--- YOUR ASSIGNMENT ---
In the records below, some lines contain the word "Computer". Copy each of them.

--- RECORDED INFORMATION ---
=== Section Start ===

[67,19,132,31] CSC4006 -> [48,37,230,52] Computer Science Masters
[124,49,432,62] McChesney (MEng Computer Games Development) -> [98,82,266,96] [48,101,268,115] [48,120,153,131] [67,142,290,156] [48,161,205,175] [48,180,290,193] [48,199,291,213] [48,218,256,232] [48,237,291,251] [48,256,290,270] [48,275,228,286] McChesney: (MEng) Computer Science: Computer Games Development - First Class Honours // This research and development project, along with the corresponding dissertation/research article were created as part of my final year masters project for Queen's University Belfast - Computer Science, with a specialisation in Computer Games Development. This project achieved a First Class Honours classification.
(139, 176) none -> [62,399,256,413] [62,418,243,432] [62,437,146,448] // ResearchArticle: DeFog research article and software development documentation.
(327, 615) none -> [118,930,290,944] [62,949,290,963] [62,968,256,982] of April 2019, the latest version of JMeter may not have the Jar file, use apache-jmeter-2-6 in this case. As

=== Section End ===
=== Section Start ===

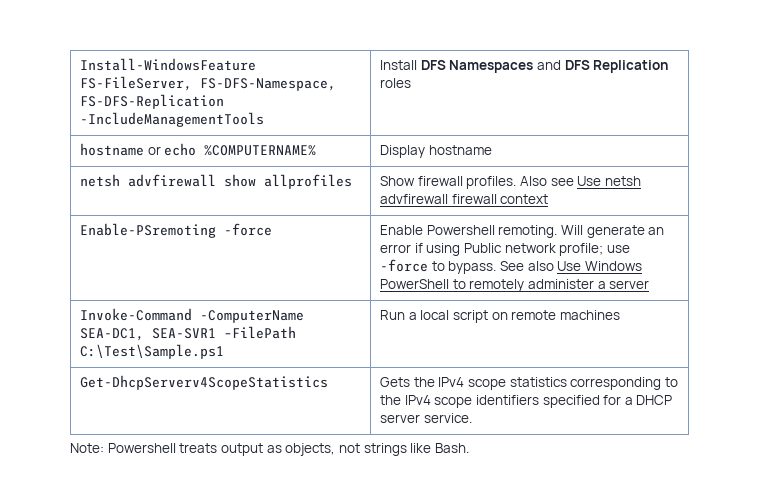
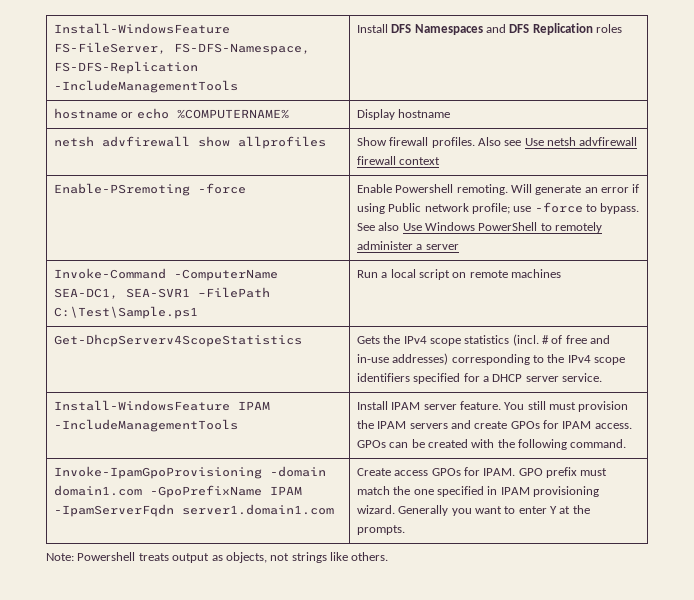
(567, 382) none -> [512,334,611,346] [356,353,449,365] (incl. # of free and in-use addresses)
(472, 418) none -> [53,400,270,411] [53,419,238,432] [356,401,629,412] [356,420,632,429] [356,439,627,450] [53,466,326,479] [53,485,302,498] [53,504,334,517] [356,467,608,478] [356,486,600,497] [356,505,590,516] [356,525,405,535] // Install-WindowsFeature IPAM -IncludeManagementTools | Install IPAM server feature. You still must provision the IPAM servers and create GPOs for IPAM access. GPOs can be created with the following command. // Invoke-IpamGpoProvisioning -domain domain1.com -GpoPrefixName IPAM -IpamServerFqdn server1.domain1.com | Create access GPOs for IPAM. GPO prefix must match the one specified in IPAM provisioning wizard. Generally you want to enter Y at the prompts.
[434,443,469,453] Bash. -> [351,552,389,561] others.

=== Section End ===
=== Section Start ===

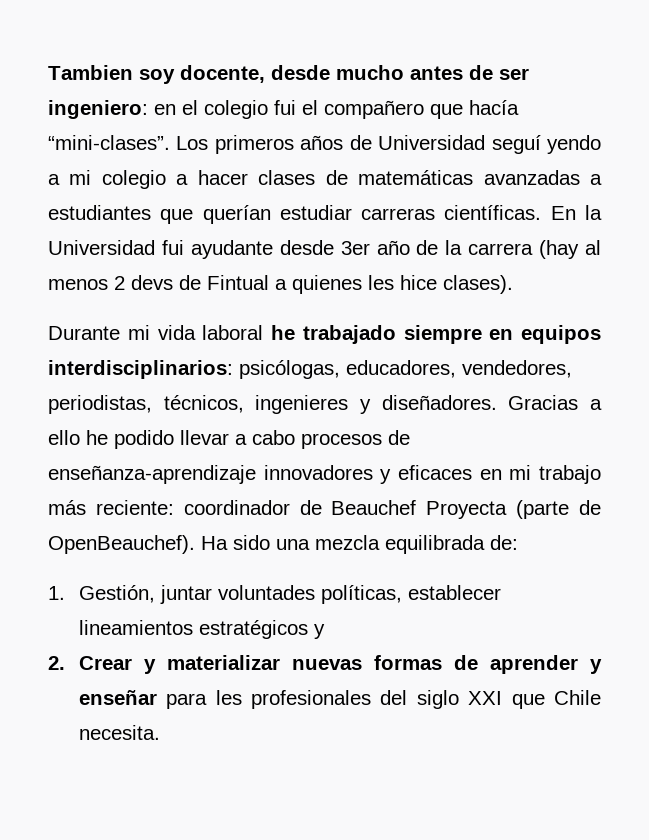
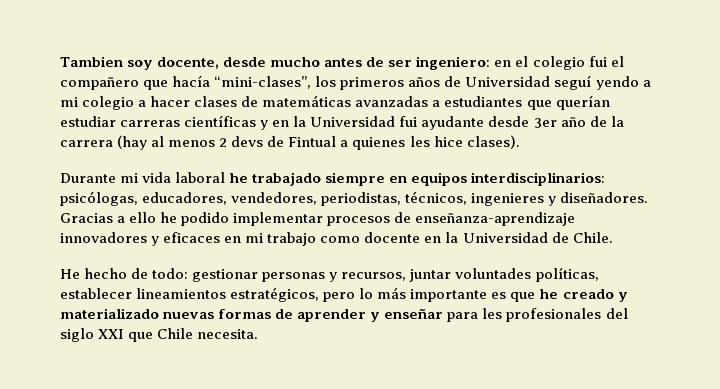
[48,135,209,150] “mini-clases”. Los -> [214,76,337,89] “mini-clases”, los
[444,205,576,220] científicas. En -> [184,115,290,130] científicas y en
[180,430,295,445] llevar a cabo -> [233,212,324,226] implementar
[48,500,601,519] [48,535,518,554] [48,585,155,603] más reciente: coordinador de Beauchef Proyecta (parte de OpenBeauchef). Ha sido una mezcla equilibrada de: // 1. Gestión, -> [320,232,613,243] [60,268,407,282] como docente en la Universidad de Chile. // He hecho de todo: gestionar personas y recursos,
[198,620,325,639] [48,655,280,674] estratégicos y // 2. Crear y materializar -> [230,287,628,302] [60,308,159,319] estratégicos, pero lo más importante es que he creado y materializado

=== Section End ===

--- RESULT OF THE TASK ---
[67,19,132,31] CSC4006 -> [48,37,230,52] Computer Science Masters
[124,49,432,62] McChesney (MEng Computer Games Development) -> [98,82,266,96] [48,101,268,115] [48,120,153,131] [67,142,290,156] [48,161,205,175] [48,180,290,193] [48,199,291,213] [48,218,256,232] [48,237,291,251] [48,256,290,270] [48,275,228,286] McChesney: (MEng) Computer Science: Computer Games Development - First Class Honours // This research and development project, along with the corresponding dissertation/research article were created as part of my final year masters project for Queen's University Belfast - Computer Science, with a specialisation in Computer Games Development. This project achieved a First Class Honours classification.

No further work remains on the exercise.